BAROIS.—Qui conduisait le deuil?

ZOEGER.—Le père Cresteil, en colonel.

BAROIS.—Ah, il avait encore son père? Il n'en parlait jamais...

ZOEGER.—Tout était mystérieux dans sa vie.

BAROIS.—Et tu ne sais toujours pas ce qu'il allait faire à Genève?

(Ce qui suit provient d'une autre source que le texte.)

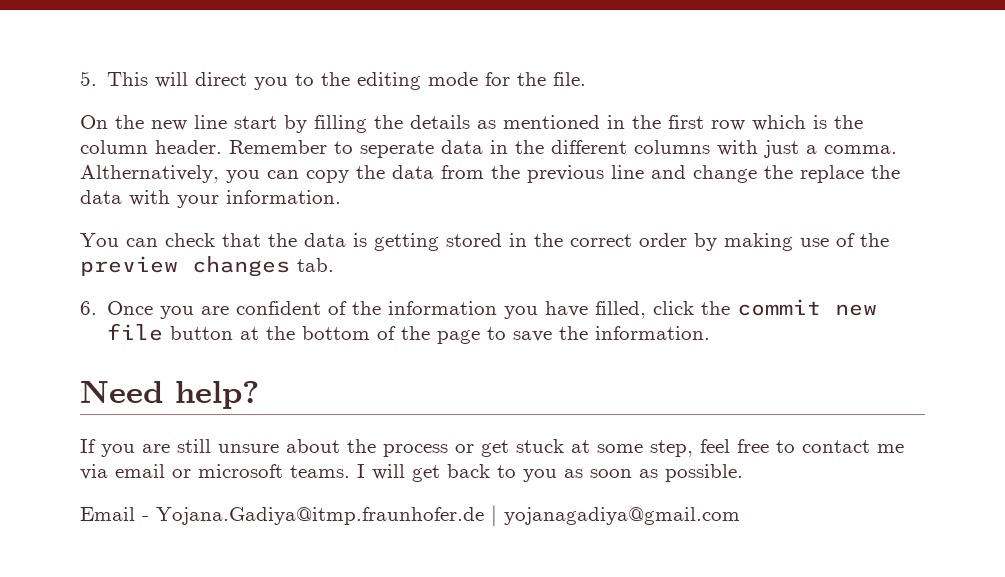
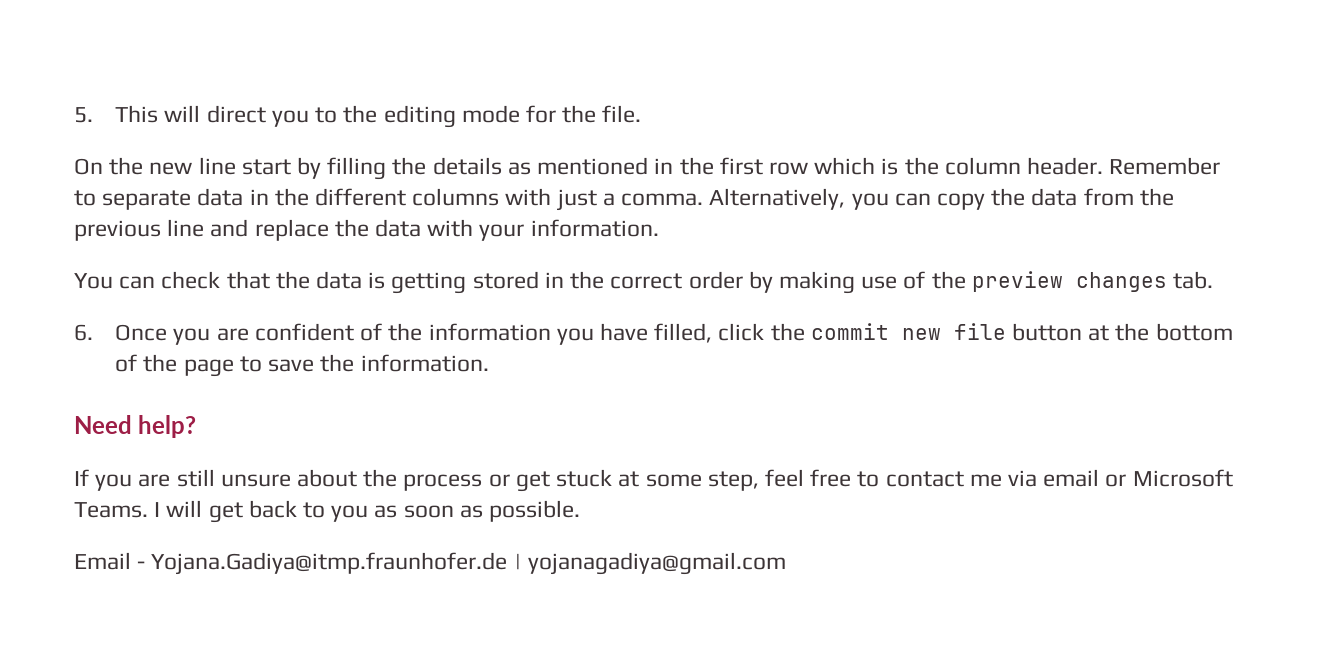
[360,141,434,158] seperate -> [102,190,192,210] separate
[80,165,219,183] Althernatively, -> [709,188,846,210] Alternatively,
[693,165,793,183] change the -> (249, 228) none
[198,464,350,478] microsoft teams. -> [1132,469,1233,487] [74,502,148,518] Microsoft Teams.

ZOEGER.—Non. Mais je suppose qu'il allait se tuer, simplement. Il devait logiquement en arriver là... (Un temps.) Des détails poignants: il avait brûlé tout ce qui pouvait le faire reconnaître: il s'était même rasé la moustache, en wagon! La police a mis quatre jours à retrouver son identité... Hein? cette hantise, non seulement de mourir, mais de disparaître...

BAROIS (les yeux pleins de larmes).—Ah, mon pauvre ami, que la vie est...

Il n'achève pas. Breil-Zoeger ne répond rien; de son œil jaune, il mesure les ravages de la pleurésie.

Barois avait des cheveux noirs, emmêlés; beaucoup sont tombés, en quelques jours. Les yeux sont creusés, le regard est las, les paupières alourdies; le corps se tasse au fond de la chaise-longue. Les mains reposent, molles.